The overwhelming majority of parents say discussing sex with children has the advantage of constructing an open relationship between parent and children, “Children have a more open honest relationship with their parents.  They will not easily succumb to peer pressure but will instead talk it over with their parents” (Female parent, Oshiwambo/nama).Many parents indicated that information from them is more helpful and concrete for their children than that acquired from media, “It is better to educate your own children on sex and spare them the ignorance because if one does not talk to them as a parent, the children will seek information and advice elsewhere (Female, Nama-Damara).Another parent insisted that, “although it may be seen as an insult in many African cultures, it is the only way that one can help protect their children” (Male parent, Oshiwambo). One parent saw the disadvantage of sex education at home as “children will learn to protect themselves and as a result will practice more sex at an earlier age” (Male, Oshiwambo - Subiya).This view reflected the fact that many parents were apprehensive about sex education at home, “sometimes the more you talk to children about something like sex and sexual matters, the more they want to experiment (Female parent, Nama-Damara). I was raised in a cultural way; my culture cannot allow me to talk about sex with my daughters. Only my daughter’s grandmother or aunt are supposed or allowed to do so (Male parent, Oshiwambo - Subiya).

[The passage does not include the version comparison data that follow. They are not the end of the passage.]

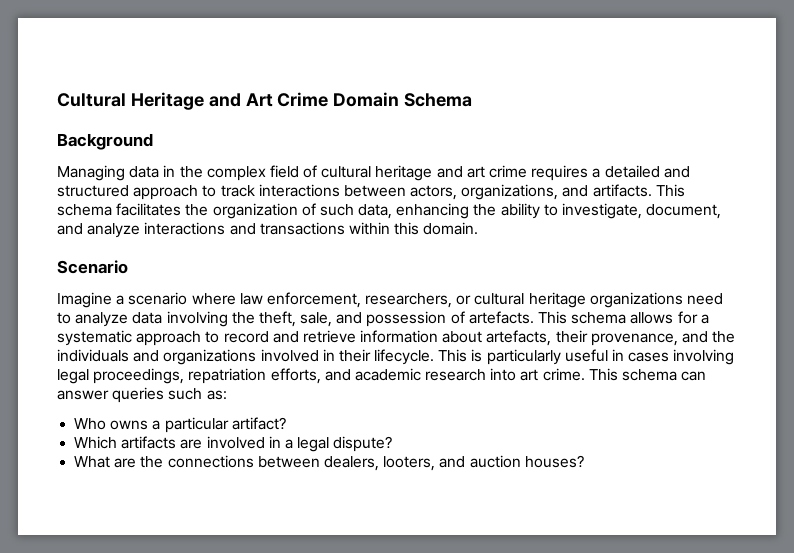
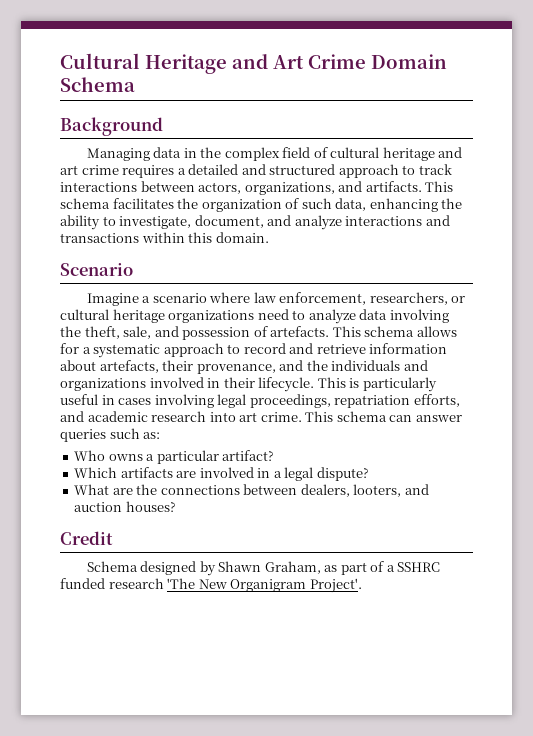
+ Credit
+ Schema designed by Shawn Graham, as part of a SSHRC funded research 'The New Organigram Project'.

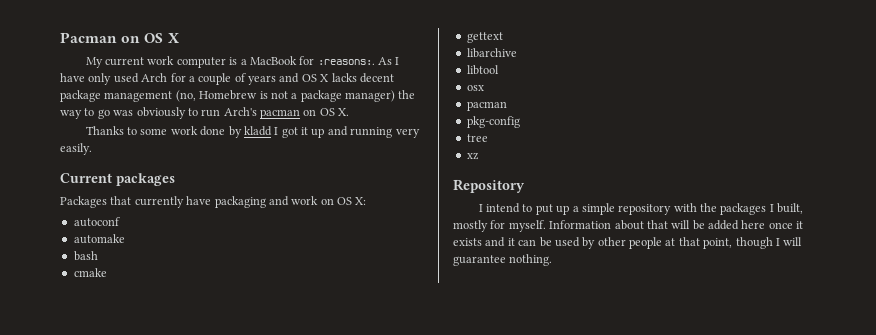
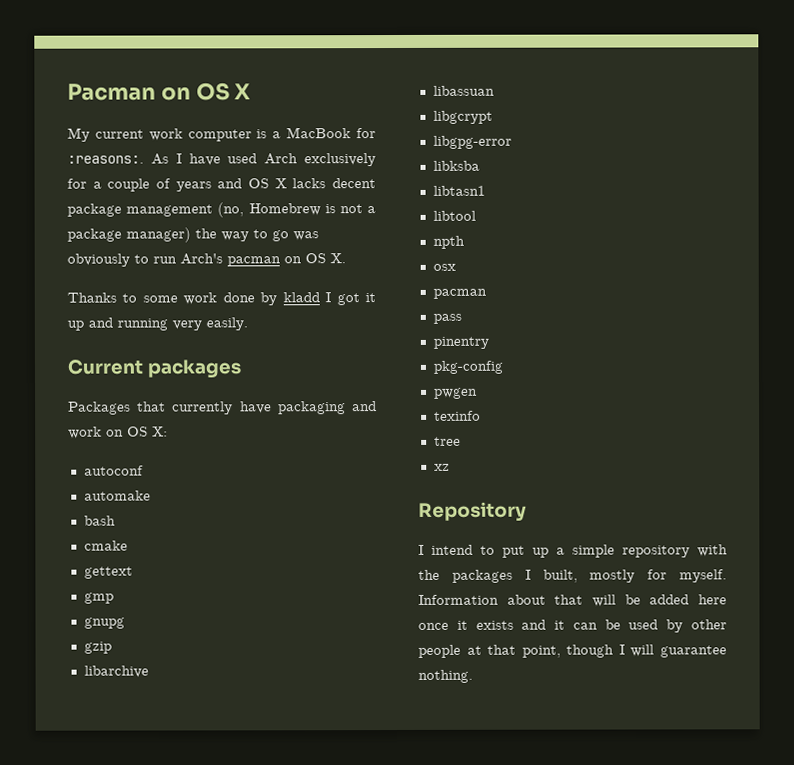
- As I have only used Arch for a couple of years and OS X lacks decent package management (no, Homebrew is not a package manager) the way to go was obviously to run Arch's pacman on OS X.
+ As I have used Arch exclusively for a couple of years and OS X lacks decent package management (no, Homebrew is not a package manager) the way to go was obviously to run Arch's pacman on OS X.
+ gmp
+ gnupg
+ gzip
  libarchive
+ libassuan
+ libgcrypt
+ libgpg-error
+ libksba
+ libtasn1
+ npth
+ pass
+ pinentry
+ pwgen
+ texinfo

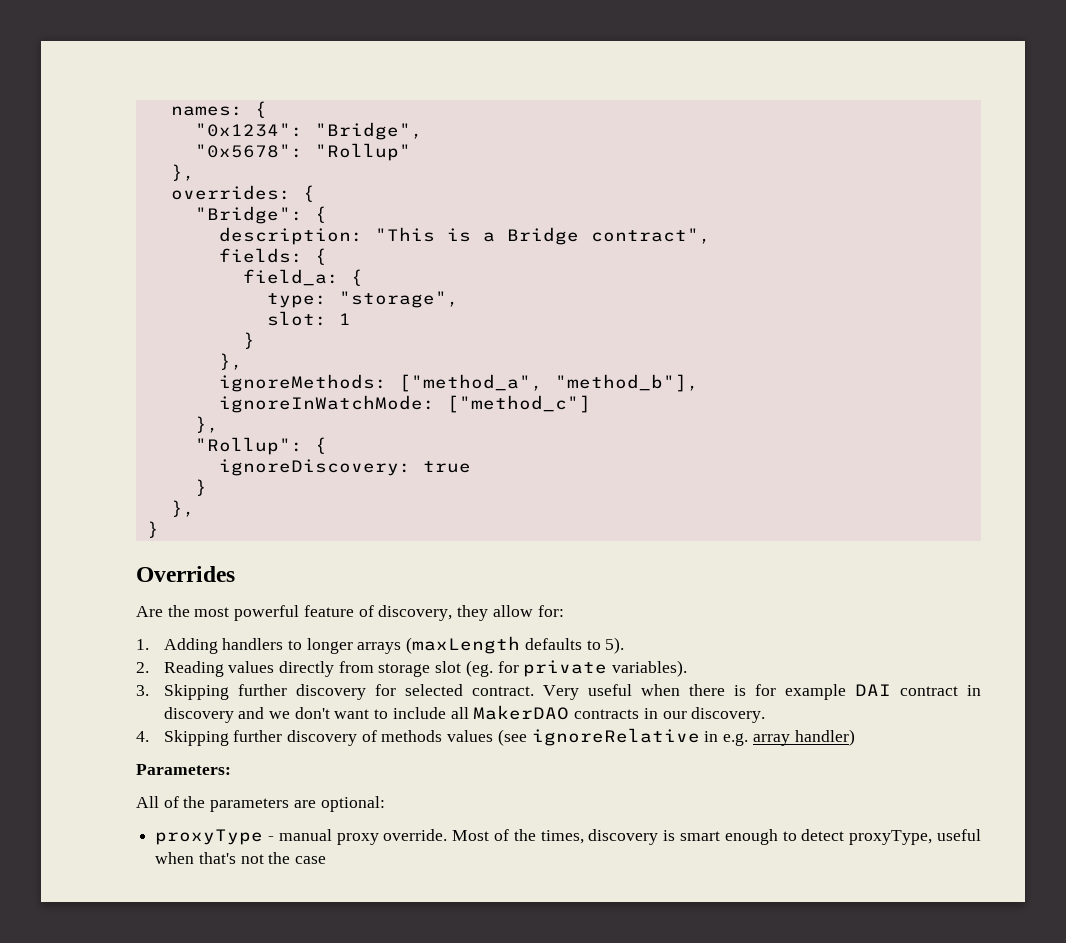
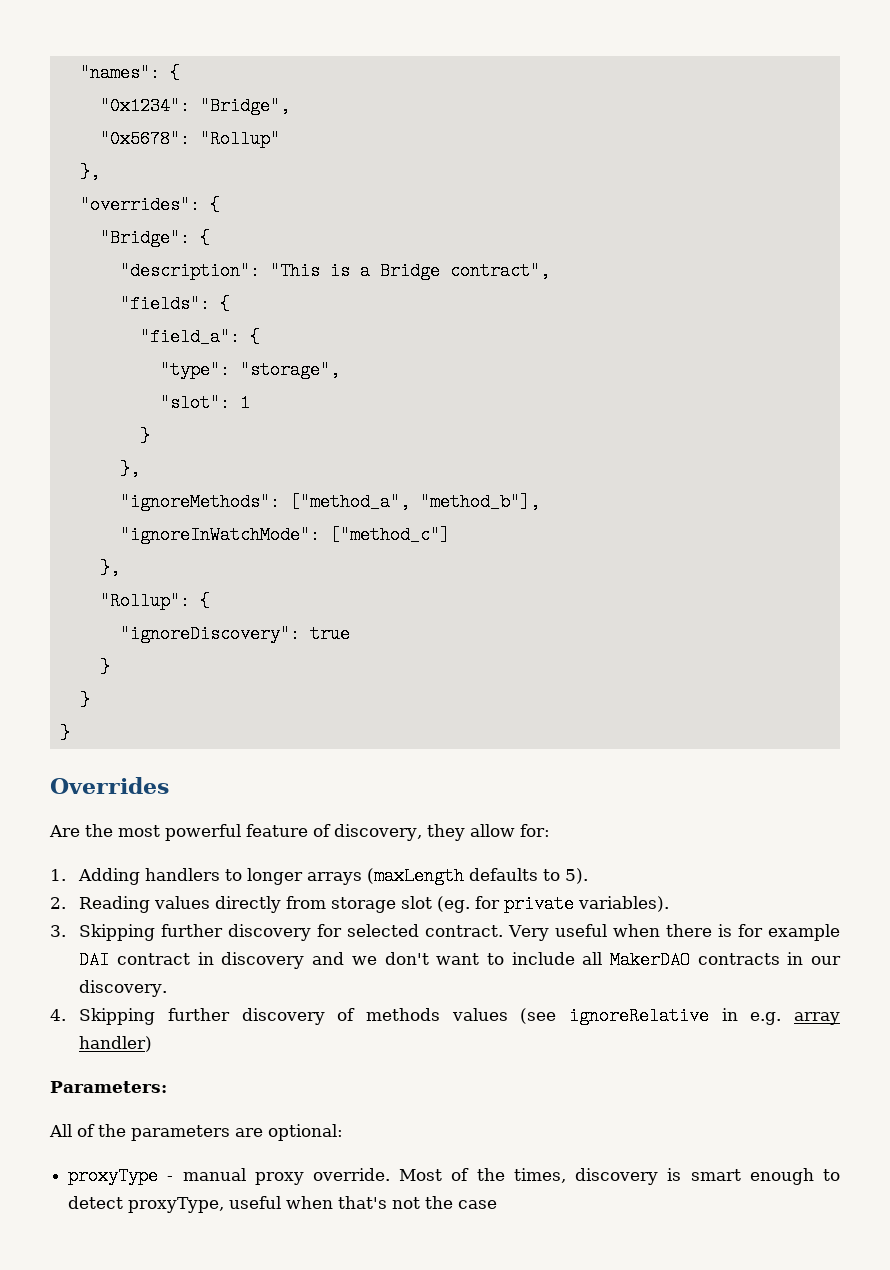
- names: {
+ "names": {
- overrides: {
+ "overrides": {
- description: "This is a Bridge contract",
+ "description": "This is a Bridge contract",
- fields: {
- field_a: {
- type: "storage",
+ "fields": {
+ "field_a": {
+ "type": "storage",
- slot: 1
+ "slot": 1
- ignoreMethods: ["method_a", "method_b"],
+ "ignoreMethods": ["method_a", "method_b"],
- ignoreInWatchMode: ["method_c"]
+ "ignoreInWatchMode": ["method_c"]
- ignoreDiscovery: true
+ "ignoreDiscovery": true
  }
- },
+ }

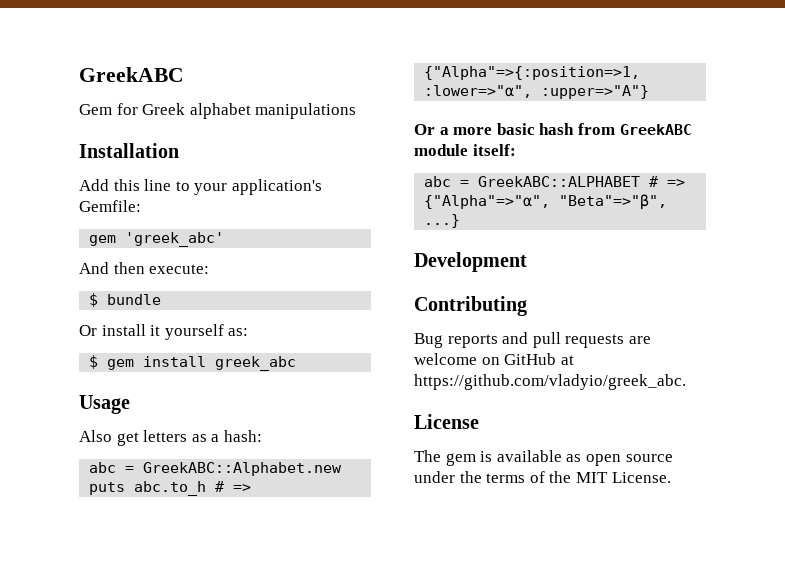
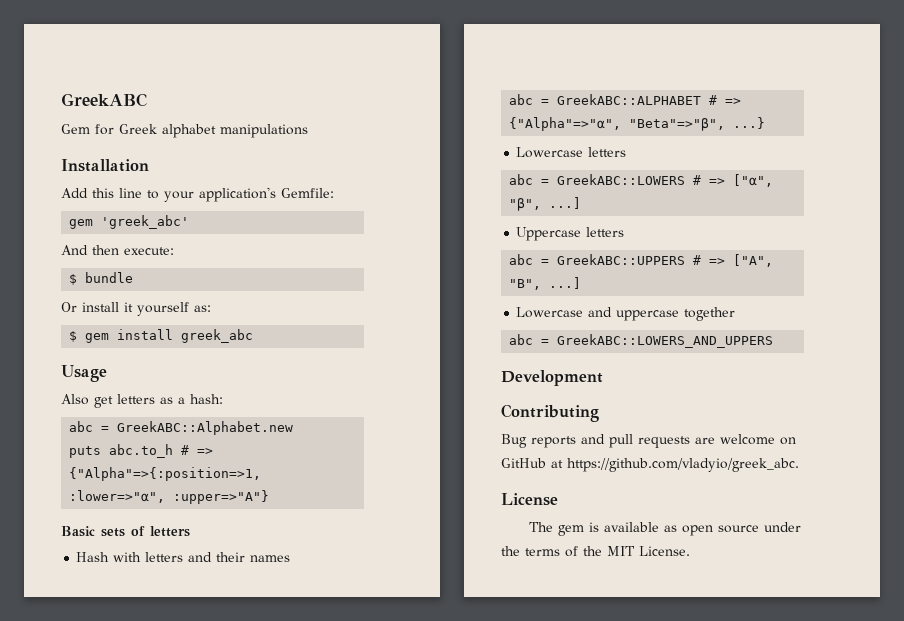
- Or a more basic hash from GreekABC module itself:
+ Basic sets of letters
+ Hash with letters and their names
+ Lowercase letters
+ abc = GreekABC::LOWERS # => ["α", "β", ...]
+ Uppercase letters
+ abc = GreekABC::UPPERS # => ["Α", "Β", ...]
+ Lowercase and uppercase together
+ abc = GreekABC::LOWERS_AND_UPPERS

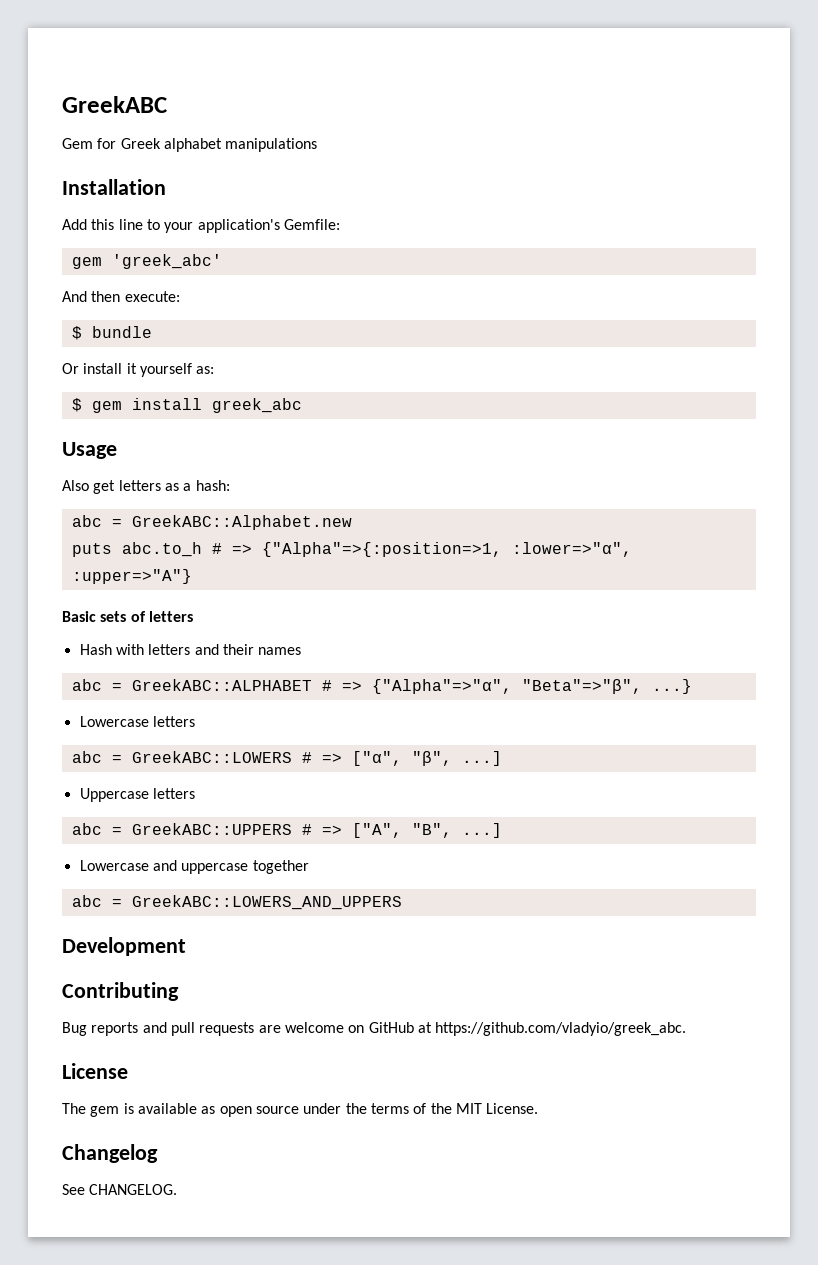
+ Changelog
+ See CHANGELOG.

Gender differences in Parent-Child sex discussions

As already indicated, although most child respondents said that they do not discuss sex with parents that was not exactly the case as most females (and some males) talk about menstruation, pregnancy and HIV/AIDS to parents:

  • My mother only discussed menstruation, because her mother also only discussed menstruation with her.  I think the reason why our parents do not speak to us or discuss sex and sexual matters is because they were not taught in school how to discuss the subject of sex with their children.  My tradition also prevents my parents to approach me and come discuss sex with me (Female, 22, Oshiwambo).
  • The topic makes me uncomfortable.  When she talked to me, she spoke about HIV/AIDS, contraceptives and she also told me that abstinence is always better.  She spoke about condoms and why they should be used (Female, 18 years, Oshiwambo/Damara).

There was also a tiny minority that openly discuss sex with parents, “I do but only when they ask me questions about my sexual life. Yes I am allowed to ask questions and comment freely. My parents and I are open with each other” (Female, 19, Oshiwambo)

All the Child respondents were asked with which parent (mother or father) they discuss sexual matters with.  Most (regardless of sex) said mothers. For many girl respondents this is limited to menstruation, contraceptives and HIV/AIDS. My mother did not discuss anything else apart from menstruation.  At a later stage, she asked me which type of contraceptive I am using (Female, 22, Oshiwambo). My mother discussed HIV/AIDS, how it is contracted and how one can be protected against HIV/AIDS (Male, 23, Oshiwambo). My mother first spoke to me when I was 15 years (Male, 22 yrs, Oshiwambo). She spoke about not having boyfriends because we are too young and we are not yet ready (Female, 22, Oshiwambo).

A few child respondents indicated that they are uncomfortable and embarrassed and deliberately voided their mothers’ attempts to discuss sexual matters with them, “My mother tried by all means to make the subject of sex comfortable, as well as interesting. She tried to make me understand (Male, 22 yrs, Oshiwambo). My mother used to threaten us that if we get pregnant, she will chase us out of her house (Female, 22, Oshiwambo).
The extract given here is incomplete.